Vining plants reach for the sky using various adaptations:

Pole bean vines twine around a support.

Clematis wraps its leaf stalks around a trellis.

The terminal leaves on a sweet pea's compound leaves are modified into tendrils that can grasp a support.

Virginia creeper has little suction cup-like appendages that can stick to almost anything.





English ivy forms aerial roots that penetrate rough surfaces.



 

 

 

 

 

Some plants, such as sunflower, simply grow tall very quickly, outpacing the competition. Others, like strawberry, send out horizontal runners, forming a new plant that will not have to compete with the parent plant for light, water, and nutrients.
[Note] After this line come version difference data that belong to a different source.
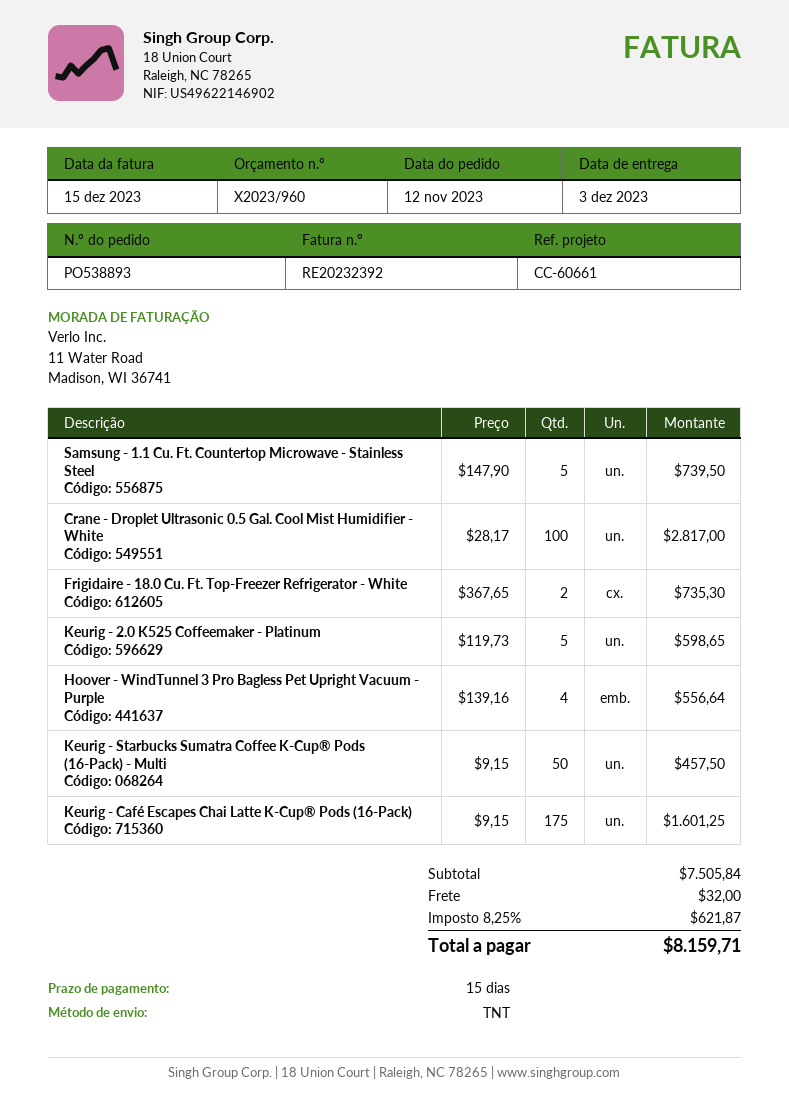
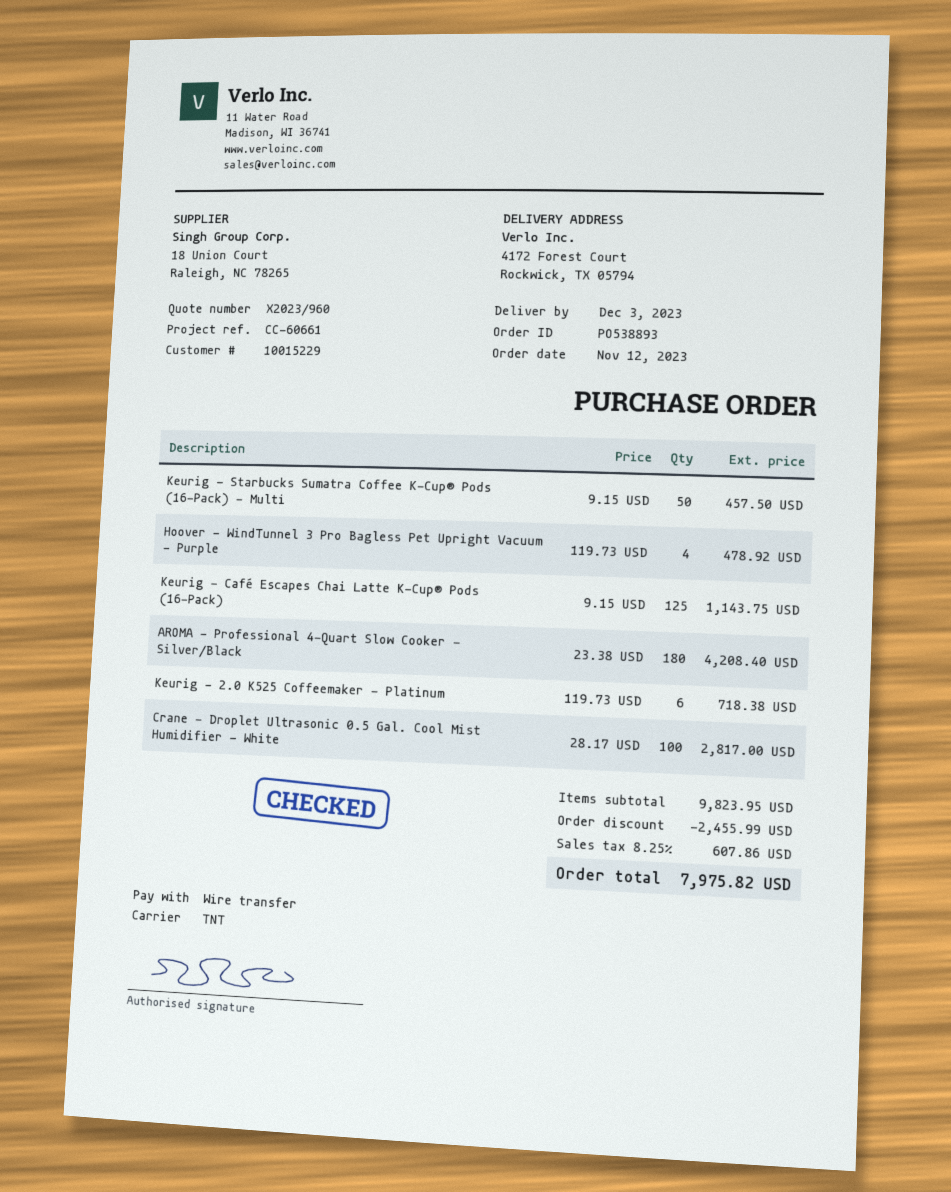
Samsung - 1.1 Cu. Ft. Countertop Microwave - Stainless Steel: 5 x 147.90 = 739.50 -> none
Frigidaire - 18.0 Cu. Ft. Top-Freezer Refrigerator - White: 2 x 367.65 = 735.30 -> none
Keurig - 2.0 K525 Coffeemaker - Platinum: 5 x 119.73 = 598.65 -> 6 x 119.73 = 718.38
Hoover - WindTunnel 3 Pro Bagless Pet Upright Vacuum - Purple: 4 x 139.16 = 556.64 -> 4 x 119.73 = 478.92
Keurig - Café Escapes Chai Latte K-Cup® Pods (16-Pack): 175 x 9.15 = 1601.25 -> 125 x 9.15 = 1143.75
AROMA - Professional 4-Quart Slow Cooker - Silver/Black: none -> 180 x 23.38 = 4208.40
subtotal: 7505.84 -> 9823.95
discount: none -> 2455.99
shipping: 32.00 -> none
tax: 8.25% = 621.87 -> 8.25% = 607.86
total: 8159.71 -> 7975.82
It is also possible that various leaf shapes are partly adaptations to maximize the plant's ability to capture light. Let's speculate on how different leaf shapes might do this:

  • Roses and locust trees have leaves composed of small leaflets, allowing sunlight to filter down to lower leaves.








  • Oak and maple have lobed or notched leaves, letting some light reach deep within the canopy.


  • Coleus carries its leaves in opposite pairs so that, when viewed from above, most of the leaf surfaces are visible, and therefore will receive sunlight.

  • Canada lily has leaves in whorls, allowing all of the leaves in the whorl to share the sunlight.